Thursday, February 15, 2007

Moon River

We had not planned to watch Breakfast At Tiffany's (1961) for our Saint Valentine's Day movie night. But when the song "Moon River" started playing on TCM, it was hard not to get caught up in the film. The opening scene has got to be one of the most haunting in film history, with Audrey Hepburn strolling down a Manhattan street at five o'clock in the morning, glamorously attired, a paper cup of coffee in hand, nibbling a pastry, while pausing to gaze longingly into the window of Tiffany's jewelry store. Never has anyone looked so lost.

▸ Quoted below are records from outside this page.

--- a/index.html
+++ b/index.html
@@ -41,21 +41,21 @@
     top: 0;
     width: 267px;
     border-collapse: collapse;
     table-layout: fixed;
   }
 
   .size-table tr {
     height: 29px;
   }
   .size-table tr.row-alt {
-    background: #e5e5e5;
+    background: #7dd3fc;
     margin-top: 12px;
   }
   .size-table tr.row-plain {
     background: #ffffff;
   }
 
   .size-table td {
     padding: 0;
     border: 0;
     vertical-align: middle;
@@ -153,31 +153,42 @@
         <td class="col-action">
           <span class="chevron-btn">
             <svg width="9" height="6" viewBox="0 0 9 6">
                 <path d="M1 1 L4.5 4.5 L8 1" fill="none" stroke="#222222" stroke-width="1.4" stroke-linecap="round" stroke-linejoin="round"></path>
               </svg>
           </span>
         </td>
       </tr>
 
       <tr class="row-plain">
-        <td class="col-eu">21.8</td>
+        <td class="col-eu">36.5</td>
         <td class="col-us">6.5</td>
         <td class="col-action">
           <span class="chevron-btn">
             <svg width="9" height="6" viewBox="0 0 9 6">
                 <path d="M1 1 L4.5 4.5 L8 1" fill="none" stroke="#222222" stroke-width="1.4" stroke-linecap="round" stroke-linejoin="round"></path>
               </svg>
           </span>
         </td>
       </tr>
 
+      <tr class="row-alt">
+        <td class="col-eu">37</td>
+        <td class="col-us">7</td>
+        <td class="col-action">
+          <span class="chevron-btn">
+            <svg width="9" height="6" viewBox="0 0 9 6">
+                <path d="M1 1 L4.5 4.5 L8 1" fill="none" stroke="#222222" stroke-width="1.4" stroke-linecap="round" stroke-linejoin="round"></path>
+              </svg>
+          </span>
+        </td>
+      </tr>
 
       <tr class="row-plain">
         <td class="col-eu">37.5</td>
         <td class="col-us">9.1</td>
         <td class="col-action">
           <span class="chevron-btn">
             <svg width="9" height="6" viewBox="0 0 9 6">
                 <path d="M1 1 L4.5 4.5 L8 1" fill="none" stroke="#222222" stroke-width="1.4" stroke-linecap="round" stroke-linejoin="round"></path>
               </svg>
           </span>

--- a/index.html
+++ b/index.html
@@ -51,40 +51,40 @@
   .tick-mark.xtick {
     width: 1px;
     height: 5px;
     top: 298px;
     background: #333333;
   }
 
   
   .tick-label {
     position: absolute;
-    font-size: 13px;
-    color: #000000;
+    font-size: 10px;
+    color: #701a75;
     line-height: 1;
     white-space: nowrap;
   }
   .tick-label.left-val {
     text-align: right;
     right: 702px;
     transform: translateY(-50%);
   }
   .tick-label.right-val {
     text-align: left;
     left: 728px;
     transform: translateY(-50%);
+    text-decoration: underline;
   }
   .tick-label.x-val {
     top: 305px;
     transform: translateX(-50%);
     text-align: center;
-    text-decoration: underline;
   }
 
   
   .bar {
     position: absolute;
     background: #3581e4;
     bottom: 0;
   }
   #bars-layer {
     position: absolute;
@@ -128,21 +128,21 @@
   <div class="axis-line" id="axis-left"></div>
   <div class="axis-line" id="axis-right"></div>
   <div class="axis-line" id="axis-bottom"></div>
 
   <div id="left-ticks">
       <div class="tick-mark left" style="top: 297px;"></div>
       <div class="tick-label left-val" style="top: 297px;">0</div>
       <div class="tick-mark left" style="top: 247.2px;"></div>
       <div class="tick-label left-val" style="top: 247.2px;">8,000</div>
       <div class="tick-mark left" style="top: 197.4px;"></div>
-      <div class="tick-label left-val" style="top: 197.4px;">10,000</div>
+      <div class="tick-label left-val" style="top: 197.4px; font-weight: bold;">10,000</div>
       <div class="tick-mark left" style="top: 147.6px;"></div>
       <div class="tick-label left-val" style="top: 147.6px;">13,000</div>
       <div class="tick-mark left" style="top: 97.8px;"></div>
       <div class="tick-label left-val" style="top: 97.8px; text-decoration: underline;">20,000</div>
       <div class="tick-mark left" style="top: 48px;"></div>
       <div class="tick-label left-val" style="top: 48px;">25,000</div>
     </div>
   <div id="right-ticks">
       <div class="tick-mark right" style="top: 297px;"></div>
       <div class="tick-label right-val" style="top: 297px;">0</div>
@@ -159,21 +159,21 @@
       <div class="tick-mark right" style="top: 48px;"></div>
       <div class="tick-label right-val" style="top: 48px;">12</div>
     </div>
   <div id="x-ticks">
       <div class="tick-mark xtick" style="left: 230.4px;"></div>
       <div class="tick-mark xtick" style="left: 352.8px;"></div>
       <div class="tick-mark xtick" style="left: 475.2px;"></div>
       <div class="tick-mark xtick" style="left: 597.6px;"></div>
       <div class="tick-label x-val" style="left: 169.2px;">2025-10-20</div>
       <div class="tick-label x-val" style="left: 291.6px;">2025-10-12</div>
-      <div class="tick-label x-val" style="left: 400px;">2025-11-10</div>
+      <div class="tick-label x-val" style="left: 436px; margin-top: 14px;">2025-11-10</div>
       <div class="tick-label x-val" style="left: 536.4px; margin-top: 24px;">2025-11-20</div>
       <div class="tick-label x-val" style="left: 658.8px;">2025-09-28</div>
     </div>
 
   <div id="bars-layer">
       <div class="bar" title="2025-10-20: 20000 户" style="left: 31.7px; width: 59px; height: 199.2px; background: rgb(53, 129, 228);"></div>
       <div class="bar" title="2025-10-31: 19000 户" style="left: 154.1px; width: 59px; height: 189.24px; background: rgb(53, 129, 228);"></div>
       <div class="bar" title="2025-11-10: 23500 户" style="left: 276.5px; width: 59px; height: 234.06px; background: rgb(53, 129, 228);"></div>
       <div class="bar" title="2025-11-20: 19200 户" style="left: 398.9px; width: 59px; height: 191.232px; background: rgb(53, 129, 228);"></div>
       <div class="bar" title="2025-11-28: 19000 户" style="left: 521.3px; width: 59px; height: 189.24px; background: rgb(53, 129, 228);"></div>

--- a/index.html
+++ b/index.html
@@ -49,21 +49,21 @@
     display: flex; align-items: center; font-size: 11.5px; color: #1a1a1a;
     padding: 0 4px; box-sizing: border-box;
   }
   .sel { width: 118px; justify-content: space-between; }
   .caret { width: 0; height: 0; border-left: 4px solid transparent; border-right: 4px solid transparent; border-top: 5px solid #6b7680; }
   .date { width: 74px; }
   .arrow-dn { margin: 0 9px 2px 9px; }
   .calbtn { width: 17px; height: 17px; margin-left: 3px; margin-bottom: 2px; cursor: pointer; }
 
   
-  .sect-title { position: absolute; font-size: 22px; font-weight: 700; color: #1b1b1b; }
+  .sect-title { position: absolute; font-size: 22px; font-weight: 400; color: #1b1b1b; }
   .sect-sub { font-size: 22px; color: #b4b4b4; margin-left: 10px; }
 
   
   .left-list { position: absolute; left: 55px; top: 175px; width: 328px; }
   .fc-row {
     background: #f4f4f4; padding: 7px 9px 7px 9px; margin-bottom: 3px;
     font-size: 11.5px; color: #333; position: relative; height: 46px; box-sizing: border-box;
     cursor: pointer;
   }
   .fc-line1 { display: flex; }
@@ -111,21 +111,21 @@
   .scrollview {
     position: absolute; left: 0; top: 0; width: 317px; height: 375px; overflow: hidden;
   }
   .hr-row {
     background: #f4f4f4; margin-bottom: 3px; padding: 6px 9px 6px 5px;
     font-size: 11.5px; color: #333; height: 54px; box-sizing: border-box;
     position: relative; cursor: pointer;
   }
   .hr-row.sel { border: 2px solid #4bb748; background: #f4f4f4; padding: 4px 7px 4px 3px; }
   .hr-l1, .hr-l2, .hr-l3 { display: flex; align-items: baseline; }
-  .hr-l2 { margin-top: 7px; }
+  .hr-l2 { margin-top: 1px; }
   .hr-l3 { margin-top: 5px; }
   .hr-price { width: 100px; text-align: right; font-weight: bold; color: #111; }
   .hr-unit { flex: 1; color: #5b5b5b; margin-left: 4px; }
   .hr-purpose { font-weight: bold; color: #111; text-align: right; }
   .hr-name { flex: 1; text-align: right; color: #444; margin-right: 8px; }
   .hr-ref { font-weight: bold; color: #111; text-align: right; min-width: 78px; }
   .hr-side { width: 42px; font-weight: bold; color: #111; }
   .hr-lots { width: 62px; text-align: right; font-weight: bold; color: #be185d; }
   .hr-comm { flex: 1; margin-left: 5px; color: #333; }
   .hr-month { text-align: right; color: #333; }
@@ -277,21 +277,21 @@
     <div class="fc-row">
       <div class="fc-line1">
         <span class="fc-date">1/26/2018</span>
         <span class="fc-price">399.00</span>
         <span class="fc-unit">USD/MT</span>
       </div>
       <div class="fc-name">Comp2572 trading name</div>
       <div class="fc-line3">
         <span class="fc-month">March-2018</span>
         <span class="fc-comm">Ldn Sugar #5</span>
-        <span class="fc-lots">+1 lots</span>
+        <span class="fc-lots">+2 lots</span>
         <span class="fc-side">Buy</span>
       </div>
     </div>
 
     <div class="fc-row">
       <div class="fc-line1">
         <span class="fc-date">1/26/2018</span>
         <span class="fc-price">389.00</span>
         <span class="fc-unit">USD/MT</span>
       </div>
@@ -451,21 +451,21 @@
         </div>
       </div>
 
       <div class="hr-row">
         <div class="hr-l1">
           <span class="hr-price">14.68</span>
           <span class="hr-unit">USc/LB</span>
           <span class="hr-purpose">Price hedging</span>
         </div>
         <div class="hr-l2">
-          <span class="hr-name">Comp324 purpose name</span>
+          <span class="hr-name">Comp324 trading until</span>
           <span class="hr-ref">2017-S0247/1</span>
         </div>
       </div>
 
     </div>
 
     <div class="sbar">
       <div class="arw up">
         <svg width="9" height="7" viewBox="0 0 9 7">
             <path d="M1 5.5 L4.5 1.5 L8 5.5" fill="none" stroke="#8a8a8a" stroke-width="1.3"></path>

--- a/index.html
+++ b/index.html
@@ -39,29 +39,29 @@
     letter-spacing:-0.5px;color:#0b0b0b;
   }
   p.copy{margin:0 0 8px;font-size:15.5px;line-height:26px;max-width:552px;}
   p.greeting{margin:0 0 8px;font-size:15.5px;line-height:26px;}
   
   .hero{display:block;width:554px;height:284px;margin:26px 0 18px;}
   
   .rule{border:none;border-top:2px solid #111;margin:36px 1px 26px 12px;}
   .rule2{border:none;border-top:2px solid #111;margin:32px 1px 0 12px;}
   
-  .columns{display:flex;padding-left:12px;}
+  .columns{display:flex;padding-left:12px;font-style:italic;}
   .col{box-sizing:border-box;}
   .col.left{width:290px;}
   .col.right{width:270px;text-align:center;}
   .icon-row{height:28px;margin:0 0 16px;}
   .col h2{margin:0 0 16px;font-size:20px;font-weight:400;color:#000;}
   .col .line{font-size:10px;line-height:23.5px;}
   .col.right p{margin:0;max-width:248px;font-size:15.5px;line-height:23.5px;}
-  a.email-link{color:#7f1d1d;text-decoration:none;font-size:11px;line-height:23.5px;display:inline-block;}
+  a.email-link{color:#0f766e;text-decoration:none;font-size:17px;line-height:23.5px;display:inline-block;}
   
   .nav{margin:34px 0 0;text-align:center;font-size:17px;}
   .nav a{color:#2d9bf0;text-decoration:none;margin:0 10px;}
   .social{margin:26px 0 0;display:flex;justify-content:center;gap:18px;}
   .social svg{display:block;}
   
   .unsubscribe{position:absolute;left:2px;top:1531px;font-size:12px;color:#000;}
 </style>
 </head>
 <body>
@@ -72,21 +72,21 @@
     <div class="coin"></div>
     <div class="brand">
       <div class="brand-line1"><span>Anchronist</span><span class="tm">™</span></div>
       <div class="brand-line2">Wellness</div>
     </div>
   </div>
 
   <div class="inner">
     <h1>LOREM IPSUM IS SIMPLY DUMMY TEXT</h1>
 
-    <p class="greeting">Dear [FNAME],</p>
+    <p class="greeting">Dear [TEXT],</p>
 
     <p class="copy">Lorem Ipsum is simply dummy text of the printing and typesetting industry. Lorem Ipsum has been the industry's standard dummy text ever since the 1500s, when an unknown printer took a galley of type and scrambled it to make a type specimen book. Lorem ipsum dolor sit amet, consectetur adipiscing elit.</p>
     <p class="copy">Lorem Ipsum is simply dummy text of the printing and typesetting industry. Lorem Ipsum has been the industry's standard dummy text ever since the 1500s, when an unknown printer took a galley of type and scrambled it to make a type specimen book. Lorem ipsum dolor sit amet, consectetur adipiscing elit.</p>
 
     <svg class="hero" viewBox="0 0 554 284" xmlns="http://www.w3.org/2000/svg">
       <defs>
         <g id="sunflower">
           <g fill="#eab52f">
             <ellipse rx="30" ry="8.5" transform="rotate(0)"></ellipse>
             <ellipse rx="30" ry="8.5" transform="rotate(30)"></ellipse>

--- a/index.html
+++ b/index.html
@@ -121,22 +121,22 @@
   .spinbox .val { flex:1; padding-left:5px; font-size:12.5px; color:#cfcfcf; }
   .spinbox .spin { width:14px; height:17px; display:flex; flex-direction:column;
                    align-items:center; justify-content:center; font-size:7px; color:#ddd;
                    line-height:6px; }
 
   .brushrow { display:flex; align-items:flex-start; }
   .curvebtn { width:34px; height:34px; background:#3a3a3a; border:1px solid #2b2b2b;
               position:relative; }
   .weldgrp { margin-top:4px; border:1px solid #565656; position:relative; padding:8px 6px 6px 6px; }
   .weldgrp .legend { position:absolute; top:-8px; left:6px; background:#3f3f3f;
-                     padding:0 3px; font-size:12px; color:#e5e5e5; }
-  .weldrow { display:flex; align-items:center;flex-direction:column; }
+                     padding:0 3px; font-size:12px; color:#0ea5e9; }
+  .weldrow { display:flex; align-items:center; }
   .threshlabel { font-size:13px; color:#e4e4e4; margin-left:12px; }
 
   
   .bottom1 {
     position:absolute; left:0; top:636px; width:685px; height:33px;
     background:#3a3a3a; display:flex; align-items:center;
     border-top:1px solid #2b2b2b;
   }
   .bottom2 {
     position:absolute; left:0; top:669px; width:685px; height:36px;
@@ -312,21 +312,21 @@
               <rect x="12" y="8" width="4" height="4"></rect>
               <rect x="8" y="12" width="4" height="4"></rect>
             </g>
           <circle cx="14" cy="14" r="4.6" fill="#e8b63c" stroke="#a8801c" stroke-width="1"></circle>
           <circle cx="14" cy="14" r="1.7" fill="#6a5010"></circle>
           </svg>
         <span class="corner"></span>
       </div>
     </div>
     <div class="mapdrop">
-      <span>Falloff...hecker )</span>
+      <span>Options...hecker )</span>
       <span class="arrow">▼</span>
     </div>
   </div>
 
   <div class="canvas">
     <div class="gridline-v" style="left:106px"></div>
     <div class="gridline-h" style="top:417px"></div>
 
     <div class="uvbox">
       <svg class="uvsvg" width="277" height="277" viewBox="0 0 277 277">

Made at the dawn of the sexual revolution, the film captures the angst of modern life, with the all the loneliness, the frantic striving for wealth at any price, seeking in material pleasures a happiness which remains elusive. The "Holly Golightly" character, nimbly portrayed by Miss Hepburn, embodies the lifestyle of so many contemporary young women, sans the Givenchy gowns, in whose lives there have often been many lovers but very little true love. The George Peppard character, "Paul" the writer-gigolo, was shocking at the time the film debuted. He, too, like so many modern people, knows a lot about sex but nothing of love. He longs for love, nevertheless. Paul, like Holly, is trapped in a lifestyle from which there seems to be no escape. Hope is presented in the awakening of love, and the desire for commitment, from which Holly flees like a bird.

The film would be nothing without the Henry Mancini song "Moon River," written for Audrey's limited vocal range. Although the words speak of a youthful desire to see the world, when Audrey sings it, she captures a deeper level of meaning, an intense yearning for home, for a family setting that is no more. It is essentially a mourning of lost innocence. Holly had lost her innocence by age fourteen, when she married a man old enough to be her father; instead of being a much-needed parent, he became a lover, and perhaps that is what set her on the path to promiscuity. Underneath her carefree exterior, she is tormented at the very core of her being, as is demonstrated when she smashes up her apartment upon receiving the news that her only brother has died.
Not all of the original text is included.